Ciò premesso, tenuto conto che A.A. era il terzo designato destinatario finale dei beni da parte dell’assuntore T. s.r.l., va precisato che trattandosi dell’ intervento del terzo assuntore, questa Corte, con indirizzo condiviso, ha ritenuto che al decreto di omologa debba applicarsi l’imposta di registro in misura proporzionale. E’ stato, infatti, precisato che: ” In tema d’imposta di registro, il decreto di omologa del concordato fallimentare con intervento di terzo assuntore deve essere tassato in misura proporzionale ai sensi della letta) dell’art. 8 della tariffa, parte prima, allegata al d.P.R. n. 131 del 1986, in ragione degli effetti immediatamente traslativi del provvedimento, con il quale il terzo assuntore acquista i beni fallimentari, senza che assuma conseguentemente rilevanza il generico e nominalistico riferimento agli ‘atti di omologazione contenuto nella lett. g) di detto articolo” (Cass. n. 3286 del 2018); tuttavia la maggiore imposizione che si lamenta essere stata applicata non ha comunque colpito il ricorrente ma la società T. s.r.l., la quale risulta avere definito la controversia con condono (v. controricorso dell’Agenzia delle Entrate).

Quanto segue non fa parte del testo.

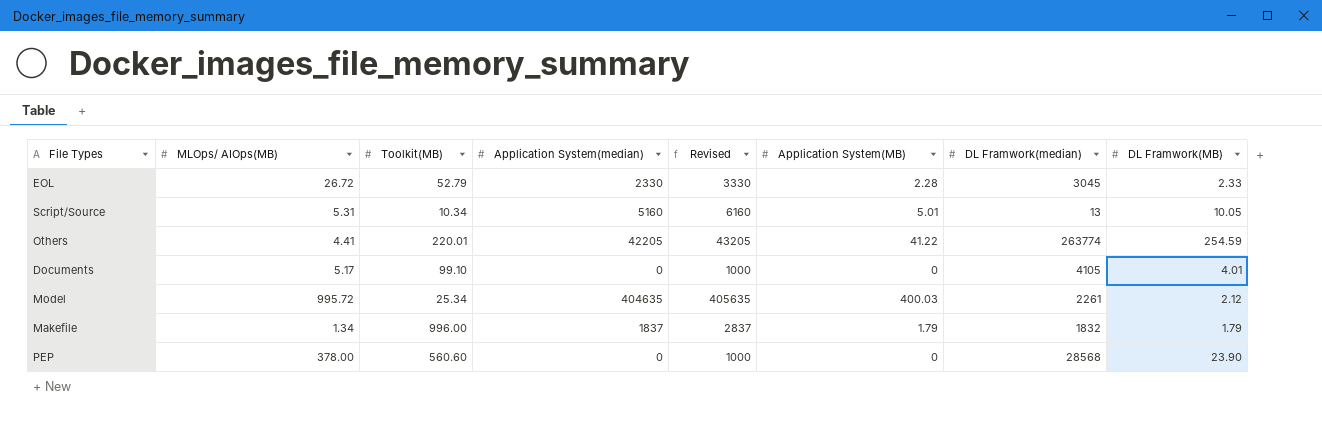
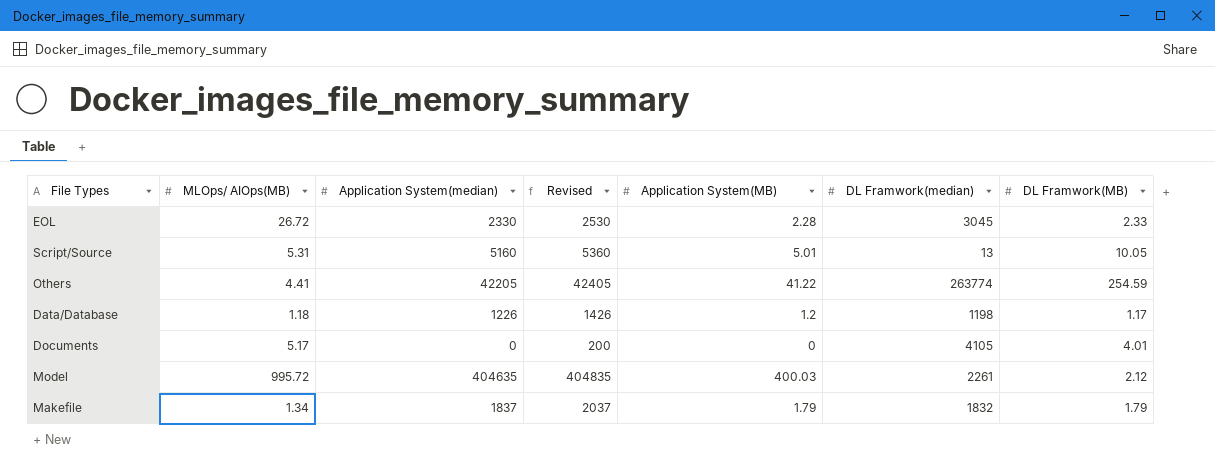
column Toolkit(MB) | position: 3 -> none
column Revised | formula: [Application System(median)] + 1000 -> [Application System(median)] + 200
row PEP: 378.00 | 560.60 | 0 | 1000 | 0 | 28568 | 23.90 -> none
row Data/Database: none -> 1.18 | 1226 | 1426 | 1.2 | 1198 | 1.17

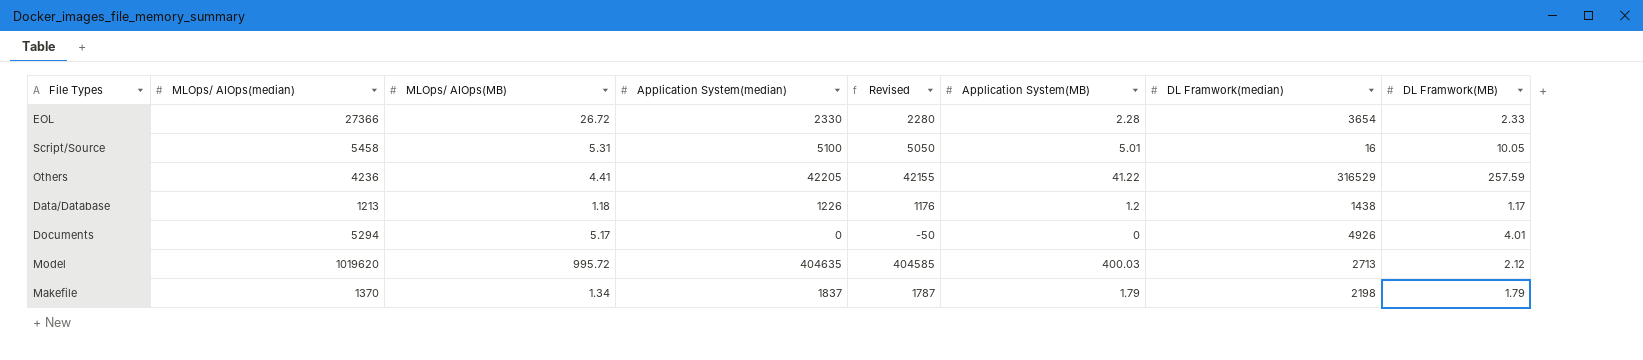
column MLOps/ AIOps(median) | position: none -> 2
column Revised | formula: [Application System(median)] + 200 -> [Application System(median)] - 50
EOL | DL Framwork(median): 3045 -> 3654
Script/Source | Application System(median): 5160 -> 5100
Script/Source | DL Framwork(median): 13 -> 16
Others | DL Framwork(median): 263774 -> 316529
Others | DL Framwork(MB): 254.59 -> 257.59
Data/Database | DL Framwork(median): 1198 -> 1438
Documents | DL Framwork(median): 4105 -> 4926
Model | DL Framwork(median): 2261 -> 2713
Makefile | DL Framwork(median): 1832 -> 2198

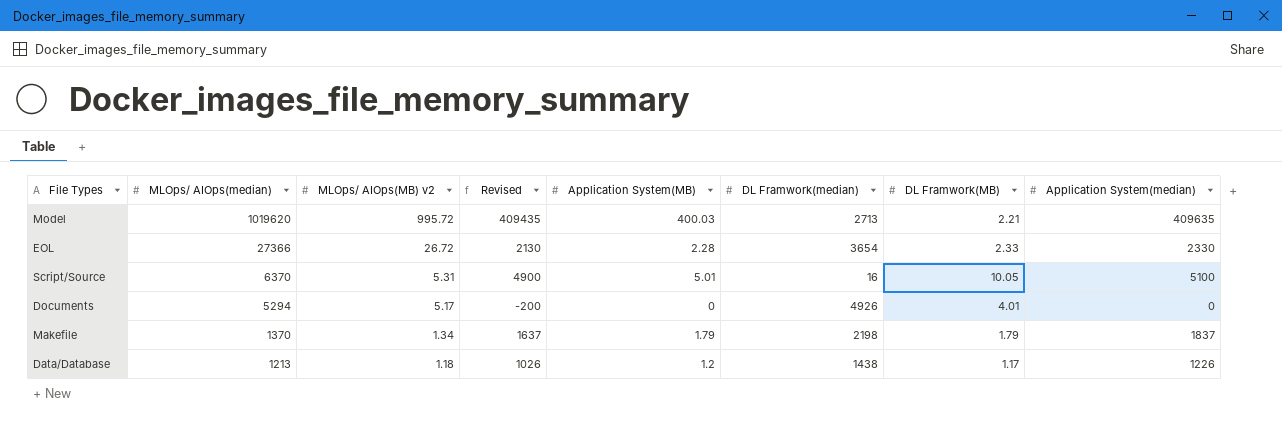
row order: none -> MLOps/ AIOps(median) descending
column name: MLOps/ AIOps(MB) -> MLOps/ AIOps(MB) v2
column Revised | formula: [Application System(median)] - 50 -> [Application System(median)] - 200
column Application System(median) | position: 4 -> 8
row Others: 4236 | 4.41 | 42205 | 42155 | 41.22 | 316529 | 257.59 -> none
Model | DL Framwork(MB): 2.12 -> 2.21
Model | Application System(median): 404635 -> 409635
Script/Source | MLOps/ AIOps(median): 5458 -> 6370

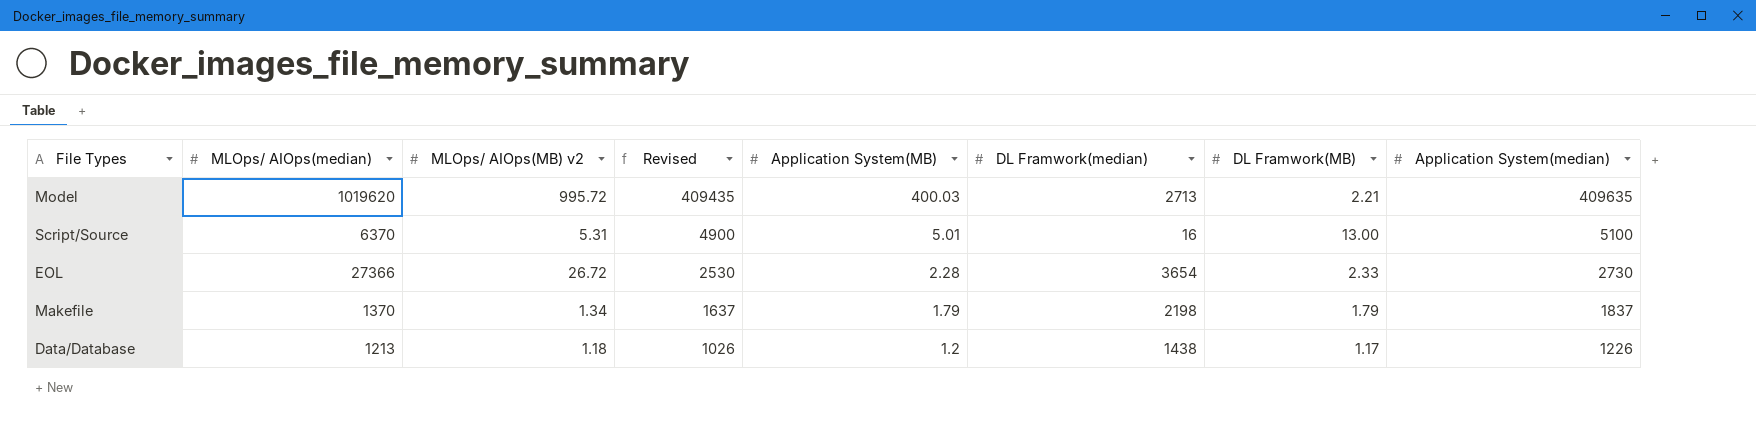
row order: MLOps/ AIOps(median) descending -> Revised descending
row Documents: 5294 | 5.17 | -200 | 0 | 4926 | 4.01 | 0 -> none
Script/Source | DL Framwork(MB): 10.05 -> 13.00
EOL | Revised: 2130 -> 2530
EOL | Application System(median): 2330 -> 2730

La tassazione dell’imposta di registro nella misura del 7% è stata, quindi, correttamente applicata ad A.A., quale terzo designato destinatario finale dei beni da parte dell’assuntore T. s.r.l., in ragione dell’effetto traslativo scaturito dal decreto di trasferimento del Tribunale e non come dallo stesso assunto in ragione del provvedimento di omologa del concordato fallimentare (con intervento di terzo assuntore). Trattasi, all’evidenza, di un atto di trasferimento di un bene successivo all’atto di trasferimento degli attivi concorsuali a favore dell’assuntore, e dallo stesso tenuto distinto, che indubbiamente andava tassato ex art. 1, Tariffa 1 TUR sul valore di euro 460.919,34.

In definitiva il ricorso, ai fini della valutazione della soccombenza virtuale, va rigettato ed il ricorrente condannato al pagamento delle spese di lite, come liquidate come da dispositivo. Si dà atto che, nella fattispecie, non sussistono i presupposti per il pagamento del doppio contributo unificato, di cui all’art. 13, comma 1 quater, del d.P.R. n. 115 del 2002, atteso che il presupposto per la rinuncia e, quindi, la causa di inammissibilità del ricorso è sopravvenuta rispetto alla proposizione del medesimo (Cass. n. 14782 del 2018; Cass. n. 23175 del 2015).

P.Q.M.

Dichiara inammissibile il ricorso e condanna la parte soccombente al rimborso delle spese di lite, che liquida in complessivi euro 2100,00 per compensi, oltre spese forfetarie nella misura del 15%, ed accessori di legge.